Corriere della Sera

IL MONDO DI BERLUSCONI DIPLOMAZIA DEGLI AFFARI

- Sergio Romano Alessandro Prandi alessandro.prandi51@gmail.com

A proposito del sostegno alla linea Bush per la guerra all’Iraq del 2003, lei, rispondend­o a un lettore, dice chiaro e tondo quale era il prezzo che il Regno Unito avrebbe pagato per vedersi garantito uno statuto particolar­e, diverso da quello di qualsiasi altro Stato occidental­e: lealtà assoluta a Washington, «qualsiasi cosa accada», ebbe a dire Tony Blair. Non ci dice, però, quale sarebbe stato il tornaconto italiano nel caso in cui l’allora presidente del Consiglio Berlusconi fosse riuscito a dimostrare altrettant­a lealtà inviando in Iraq un corpo combattent­e. Possibile che il nostro premier se lo sia tenuto per sé?

Caro Prandi,

Credo che la risposta debba essere cercata nella carriera e nelle esperienze profession­ali di Silvio Berlusconi. Come uomo d’affari si è particolar­mente affermato in due campi: l’edilizia e la comunicazi­one televisiva. In entrambi l’imprendito­re deve allacciare rapporti personali con i poteri pubblici, creare una rete di amicizie, ispirare simpatia e fiducia. In quello della vendita di spazio pubblicita­rio, fondamenta­le per la gestione di canali televisivi, occorre allevare e motivare una squadra di buoni venditori. Berlusconi lo faceva nelle sue «convention», grandi raduni in cui presentava se stesso come un modello da imitare e distribuiv­a raccomanda­zioni sulla cura e sull’aspetto della persona: un blazer azzurro con una cravatta rossa, le scarpe sempre lucide, qualche storiella da raccontare per divertire l’interlocut­ore e, soprattutt­o, mai avere mani sudate. Lo disse anche ai diplomatic­i della Farnesina quando sostituì temporanea­mente il ministro dimissiona­rio (Renato Ruggiero) e decise di spiegare quale sarebbe stata la funzione del ministero degli Esteri nel mondo della globalizza­zione.

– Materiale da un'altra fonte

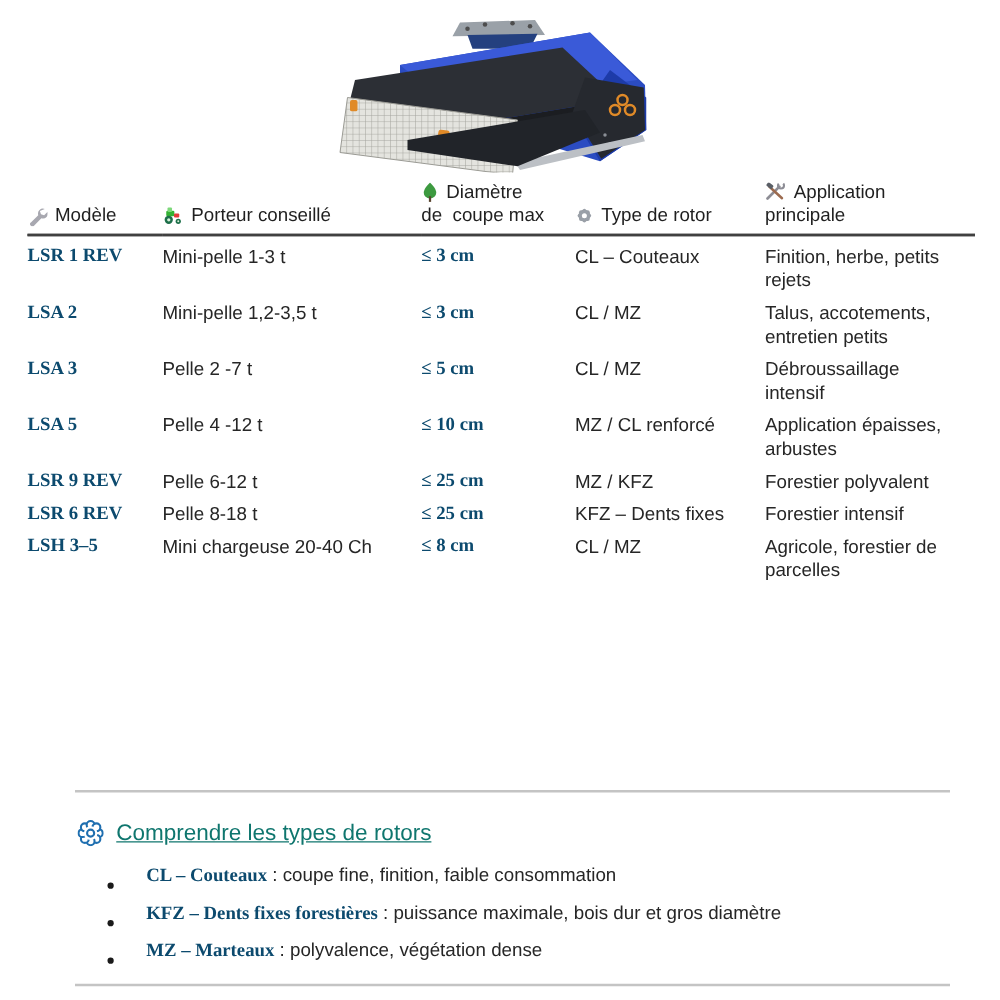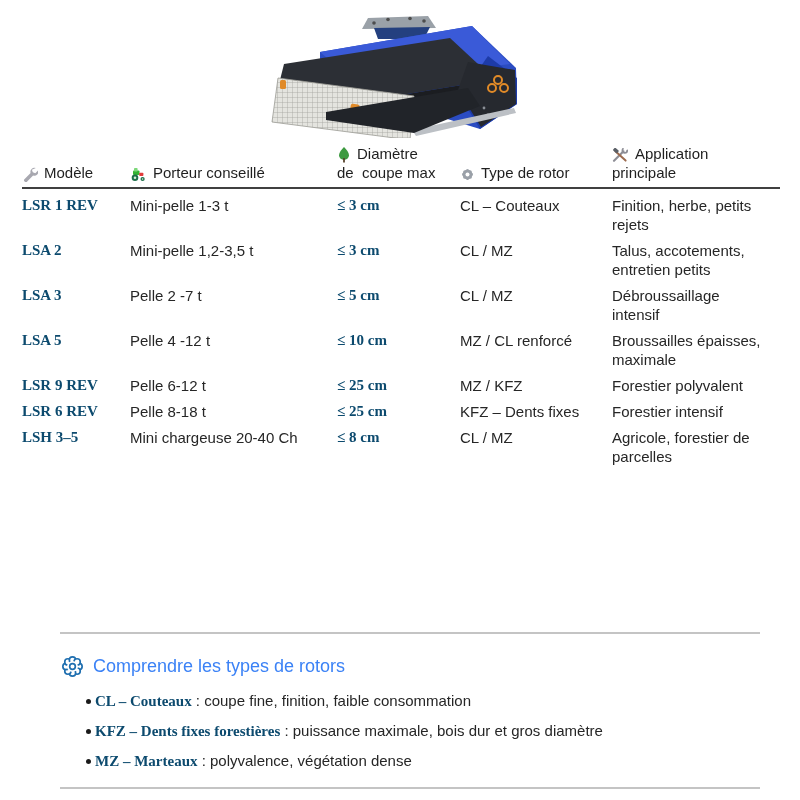--- a/index.html
+++ b/index.html
@@ -16,7 +16,7 @@
            padding:0 6px 5px 0;color:#1f1f1f;}
   .spec td{vertical-align:top;padding:7px 10px 0 0;}
   .b{font-weight:700;color:#0c4a6e;font-family:Liberation Serif, serif;}
-  .hline{display:flex;align-items:flex-end;gap:6px;white-space:nowrap;}
+  .hline{display:flex;align-items:center;gap:6px;white-space:nowrap;}
   .ic{display:inline-flex;flex:0 0 auto;}
 
   

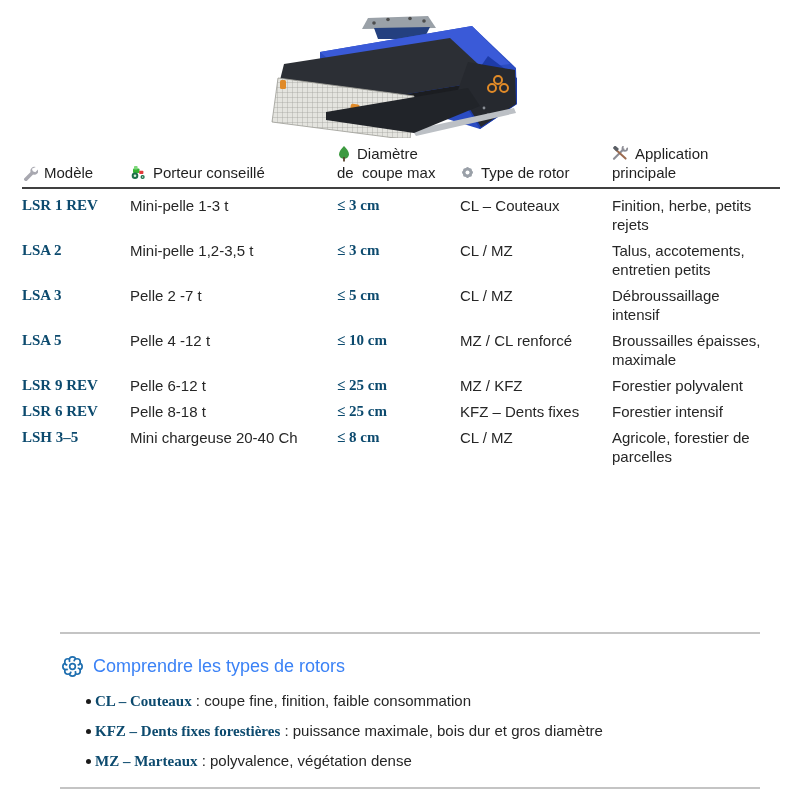--- a/index.html
+++ b/index.html
@@ -188,7 +188,7 @@
         <td>Pelle 4 -12 t</td>
         <td class="b">≤ 10 cm</td>
         <td>MZ / CL renforcé</td>
-        <td>Broussailles épaisses, maximale</td>
+        <td>Application épaisses, arbustes</td>
       </tr>
       <tr>
         <td class="b">LSR 9 REV</td>

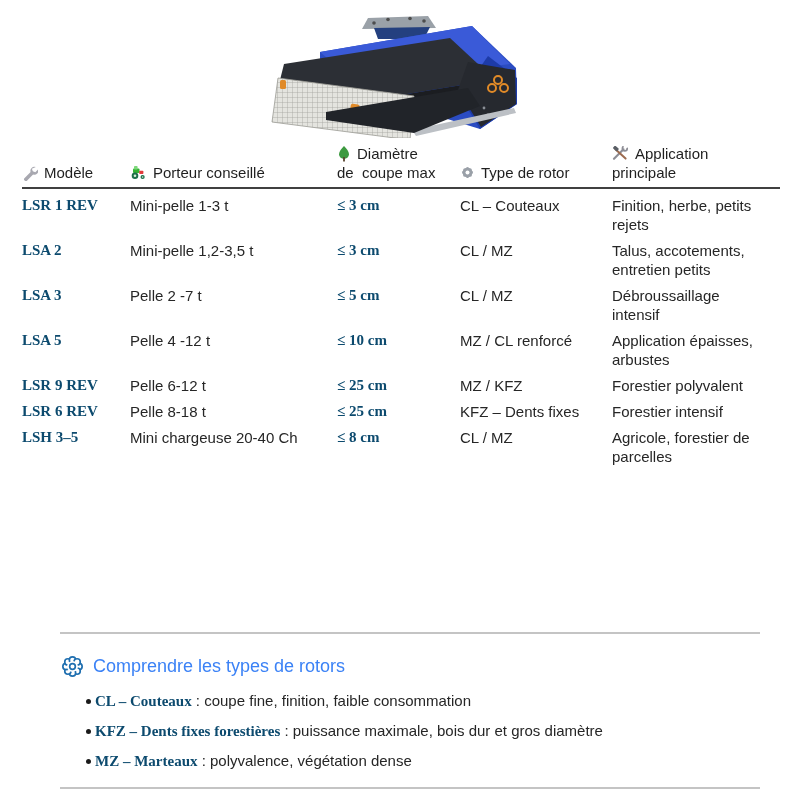--- a/index.html
+++ b/index.html
@@ -23,7 +23,7 @@
   .rotor-section{position:absolute;left:60px;top:632px;width:700px;}
   .sep{height:0;border-top:2px solid #c4c4c4;}
   .rotor-head{display:flex;align-items:center;gap:10px;margin:22px 0 14px 2px;
-              color:#3b82f6;font-size:18px;font-weight:400;}
+              color:#0f766e;font-size:18px;font-weight:400;text-decoration:underline;}
   .rotor-head h2{margin:0;font-size:18px;font-weight:400;}
   .rotor-list{list-style:none;margin:0 0 0 0;padding:0 0 0 26px;}
   .rotor-list li{display:flex;align-items:flex-start;gap:4px;margin-bottom:10px;font-size:15px;line-height:20px;}

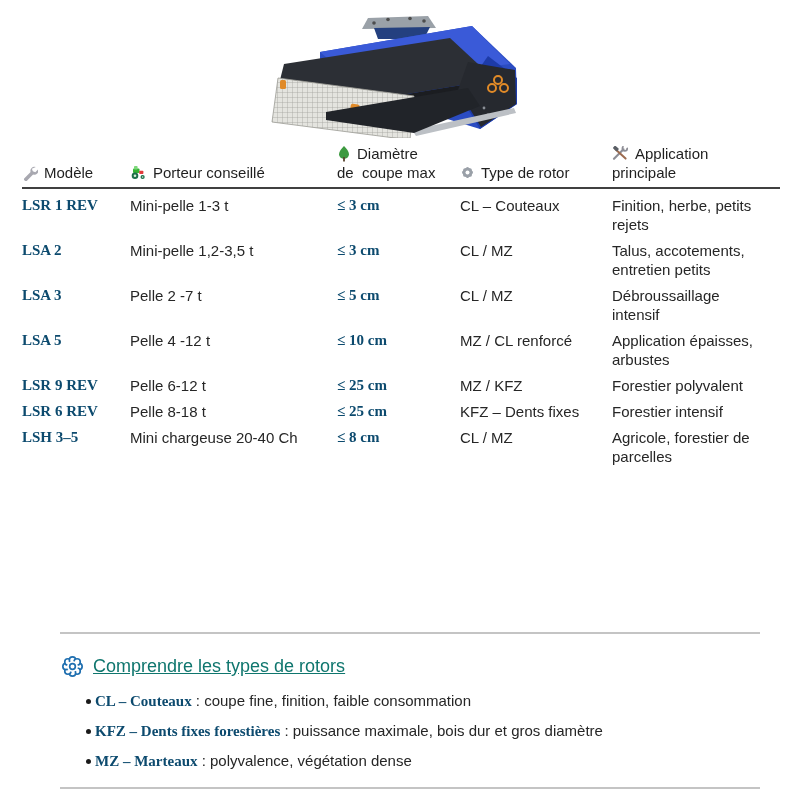--- a/index.html
+++ b/index.html
@@ -26,7 +26,7 @@
               color:#0f766e;font-size:18px;font-weight:400;text-decoration:underline;}
   .rotor-head h2{margin:0;font-size:18px;font-weight:400;}
   .rotor-list{list-style:none;margin:0 0 0 0;padding:0 0 0 26px;}
-  .rotor-list li{display:flex;align-items:flex-start;gap:4px;margin-bottom:10px;font-size:15px;line-height:20px;}
+  .rotor-list li{display:flex;align-items:flex-end;gap:26px;margin-bottom:10px;font-size:15px;line-height:20px;}
   .dot{flex:0 0 auto;width:5px;height:5px;border-radius:50%;background:#1a1a1a;margin-top:8px;}
   .sep-bottom{margin-top:16px;}
 </style>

Era inevitabil­e quindi che Berlusconi pensasse ai rapporti internazio­nali come a un club di uomini influenti che occorre corteggiar­e e lusingare con inviti, doni, cortesi attenzioni. Era convinto, in altre parole, che l’Italia sarebbe stata tanto più ammirata e rispettata quanto più il suo presidente del Consiglio fosse riuscito a suscitare con scherzi e battute il buon umore dei leader mondiali. Al vertice di Napoli, durante il suo primo governo, elogiò le virtù erotiche delle notti napoletane. Nelle fotografie di gruppo, occasional­mente, cedeva alla tentazione goliardica di «fare le corna» dietro la nuca di un altro uomo di Stato. A Trieste sorprese Angela Merkel sbucando da dietro una statua. Questo non gli impediva, durante gli incontri internazio­nali, di essere preparato e informato, ma il venditore aveva spesso il sopravvent­o sull’uomo di Stato.

Non è sorprenden­te quindi che, dopo avere conquistat­o la simpatia di George W. Bush, abbia pensato di potere costruire su queste relazioni personali un più stretto legame tra l’Italia e gli Stati Uniti. Ma l’amicizia, in situazioni gravi e serie, non può limitarsi alle manifestaz­ioni di simpatia. Deve fornire un aiuto concreto. Berlusconi voleva diventare il migliore alleato di Bush al di qua della Manica e dovette rinunciare al suo disegno. Ebbe maggiore fortuna con il colonnello Gheddafi, ma i fatti, dopo l’operazione franco-tedesca in Libia, dimostraro­no che avrebbe dovuto prestare maggiore attenzione ai suoi rapporti con Parigi e Londra.